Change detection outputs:

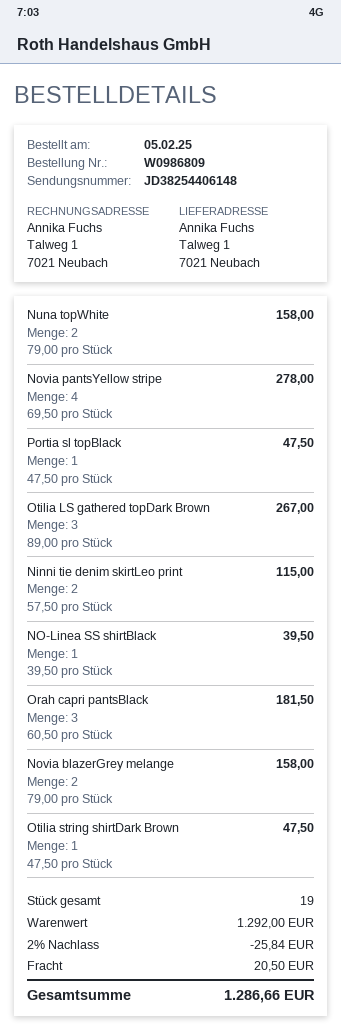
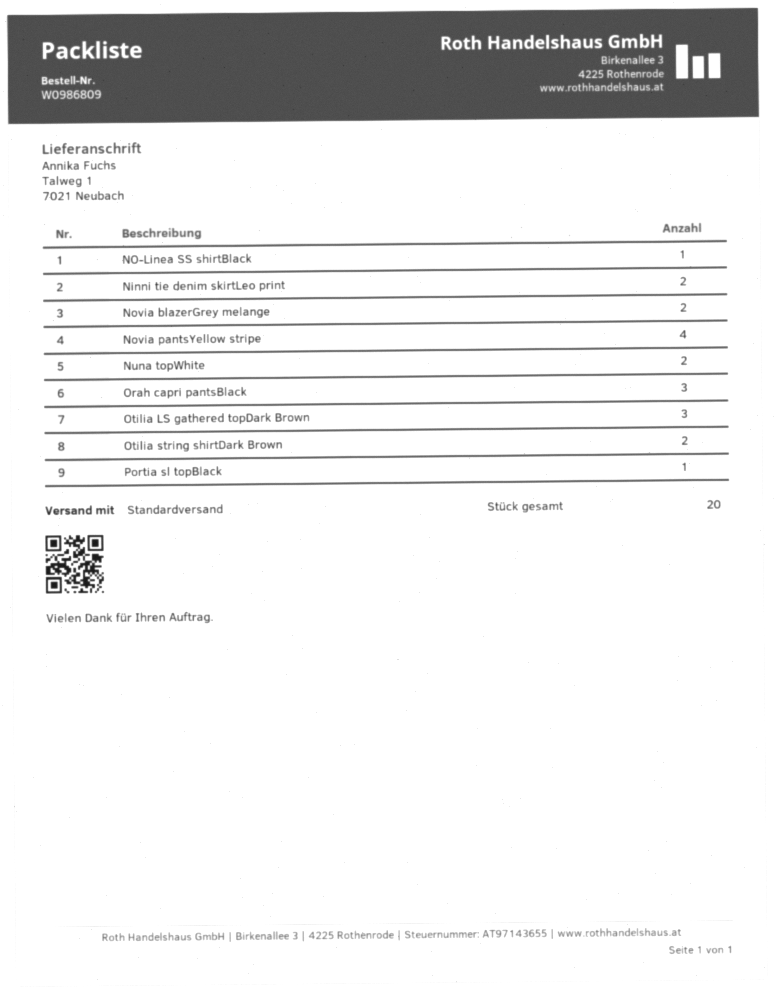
Otilia string shirtDark Brown: 1 -> 2
total quantity: 19 -> 20

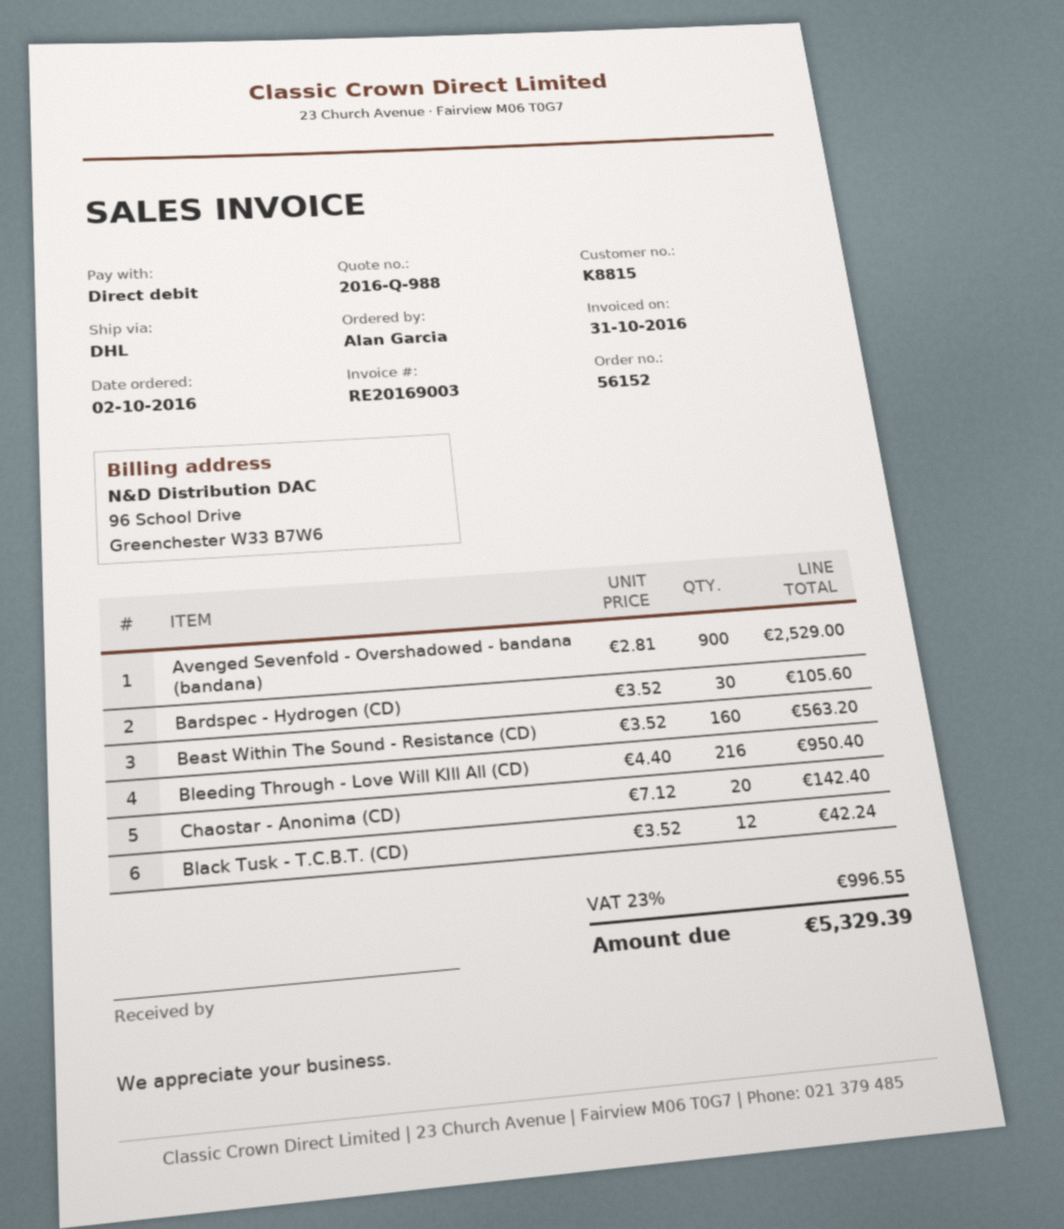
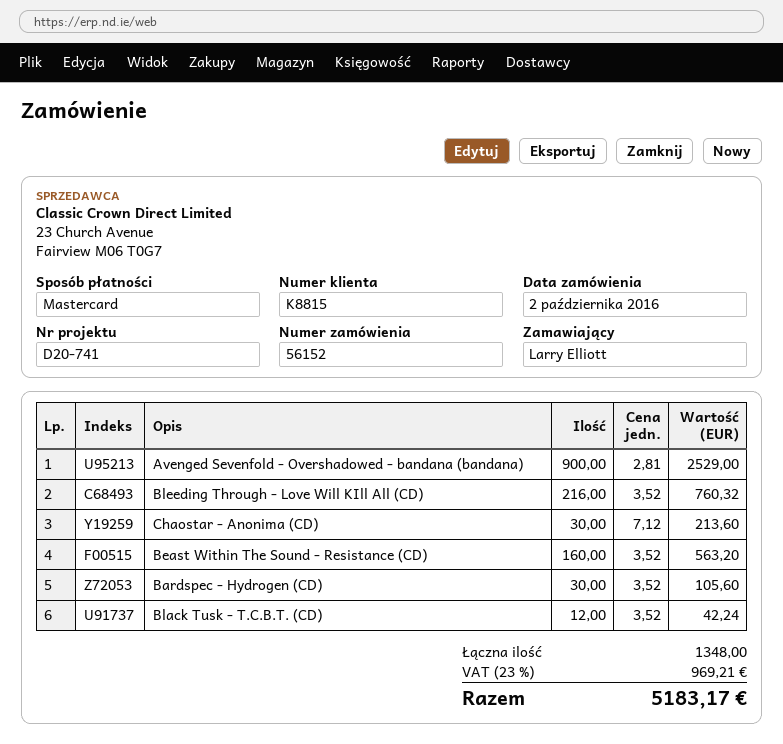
ordered by: Alan Garcia -> Larry Elliott
payment method: direct debit -> Mastercard
Bleeding Through - Love Will KIll All (CD): 216 x 4.40 = 950.40 -> 216 x 3.52 = 760.32
Chaostar - Anonima (CD): 20 x 7.12 = 142.40 -> 30 x 7.12 = 213.60
tax: 23% = 996.55 -> 23% = 969.21
total: 5329.39 -> 5183.17

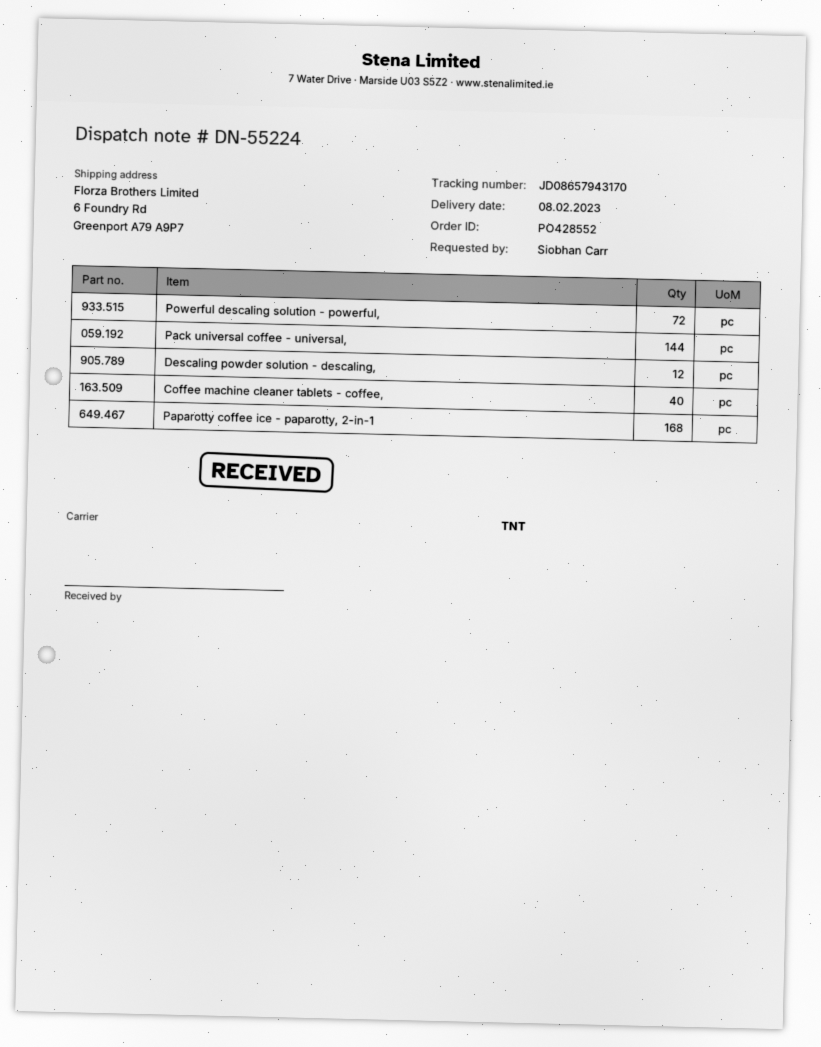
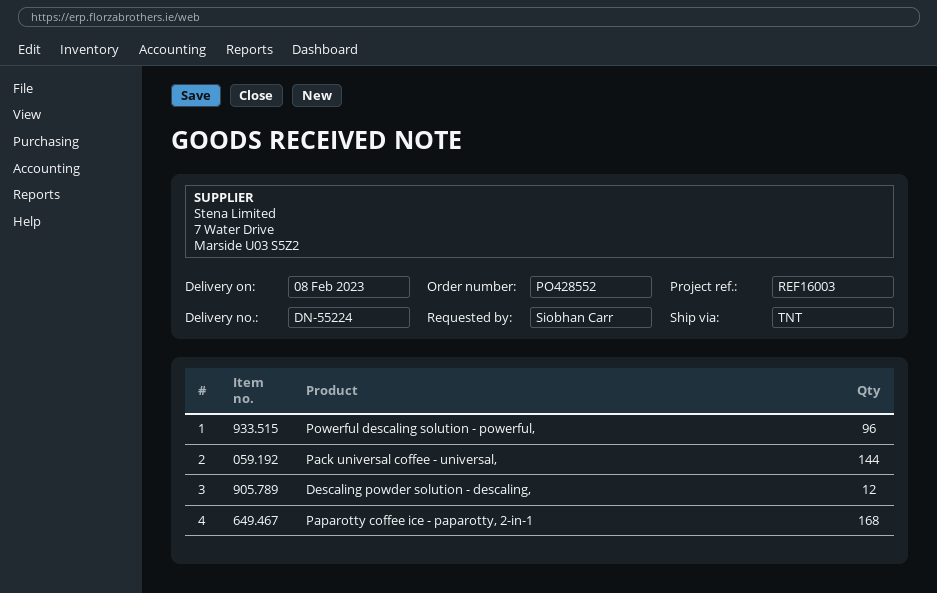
Powerful descaling solution - powerful,: 72 -> 96
Coffee machine cleaner tablets - coffee,: 40 -> none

# WHAT YOU NEED TO DO
The expected result is the data above in exact form, free of pictures.

# TASK RESULT
Otilia string shirtDark Brown: 1 -> 2
total quantity: 19 -> 20

ordered by: Alan Garcia -> Larry Elliott
payment method: direct debit -> Mastercard
Bleeding Through - Love Will KIll All (CD): 216 x 4.40 = 950.40 -> 216 x 3.52 = 760.32
Chaostar - Anonima (CD): 20 x 7.12 = 142.40 -> 30 x 7.12 = 213.60
tax: 23% = 996.55 -> 23% = 969.21
total: 5329.39 -> 5183.17

Powerful descaling solution - powerful,: 72 -> 96
Coffee machine cleaner tablets - coffee,: 40 -> none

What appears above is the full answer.